Latency has become more and more important as the processing capacities are increasing. Nowadays, companies have realized that the value of information is higher in the moment when the creation of data occurs and therefore need a real-time processing system.
Flink has adopted a continuous flow, operator-based streaming model. Flink processes data as true streams with built-in backpressure, i.e., data elements are immediately “pipelined. This also allows performing flexible window operations.

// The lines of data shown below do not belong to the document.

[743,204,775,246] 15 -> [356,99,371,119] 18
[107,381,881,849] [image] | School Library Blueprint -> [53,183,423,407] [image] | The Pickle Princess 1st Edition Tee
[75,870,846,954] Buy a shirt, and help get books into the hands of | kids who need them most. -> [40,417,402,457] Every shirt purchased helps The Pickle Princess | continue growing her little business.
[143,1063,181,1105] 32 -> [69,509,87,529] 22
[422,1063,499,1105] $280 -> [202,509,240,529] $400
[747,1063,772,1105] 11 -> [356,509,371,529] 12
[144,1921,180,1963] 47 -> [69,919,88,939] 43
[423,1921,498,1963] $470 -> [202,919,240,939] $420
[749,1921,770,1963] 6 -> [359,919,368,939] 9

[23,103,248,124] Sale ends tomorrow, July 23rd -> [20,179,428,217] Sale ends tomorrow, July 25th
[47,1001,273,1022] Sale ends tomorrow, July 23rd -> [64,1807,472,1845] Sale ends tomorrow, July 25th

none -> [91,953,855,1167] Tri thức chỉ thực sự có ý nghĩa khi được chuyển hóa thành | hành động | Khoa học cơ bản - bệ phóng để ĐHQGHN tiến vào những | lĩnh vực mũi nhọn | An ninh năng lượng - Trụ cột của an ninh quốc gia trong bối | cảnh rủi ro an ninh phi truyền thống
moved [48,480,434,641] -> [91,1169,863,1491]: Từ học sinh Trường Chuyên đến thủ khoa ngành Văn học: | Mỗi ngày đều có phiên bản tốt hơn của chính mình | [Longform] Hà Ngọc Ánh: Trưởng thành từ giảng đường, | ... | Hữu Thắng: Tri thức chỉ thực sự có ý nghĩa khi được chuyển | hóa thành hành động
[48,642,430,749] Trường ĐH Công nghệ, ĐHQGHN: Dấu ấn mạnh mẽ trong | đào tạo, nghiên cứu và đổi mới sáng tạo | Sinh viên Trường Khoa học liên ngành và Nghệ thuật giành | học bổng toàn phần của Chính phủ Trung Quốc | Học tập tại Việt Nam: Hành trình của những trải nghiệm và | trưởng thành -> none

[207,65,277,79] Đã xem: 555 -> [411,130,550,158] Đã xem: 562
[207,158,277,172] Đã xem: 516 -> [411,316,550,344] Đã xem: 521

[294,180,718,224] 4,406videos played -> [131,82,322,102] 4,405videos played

Flink streaming supports event time and out of order streams as well as extremely flexible windowing semantic out of the box.
Flink has built in fault tolerance and high availability; support for master failover eliminates single point of failure while lightweight distributed snapshots enable stronger consistency.
Flink streaming achieves high throughput rates and low latency. Here is a real world streaming benchmark conducted by Yahoo! Engineering comparing Storm, Flink and Spark.
Flink is a streaming engine that also supports batch processing. Stream and batch are not different; batch processes are streaming processes that work on bound data as opposed to unbound data.
Flink offers a wide ecosystem of libraries with high-level API for Relational Data Processing, Machine Learning, Graph Analytics and Complex Event Processing.
Flink is well integrated with many other projects such as Kafka, Hadoop, Cassandra, Alluxio and more.
We at Radicalbit use Flink; we’ve made few contributions to the code base in the last few months and we are planning to commit even more.
We believe Flink is a great technology that will definitely find its space in this ever crowded market.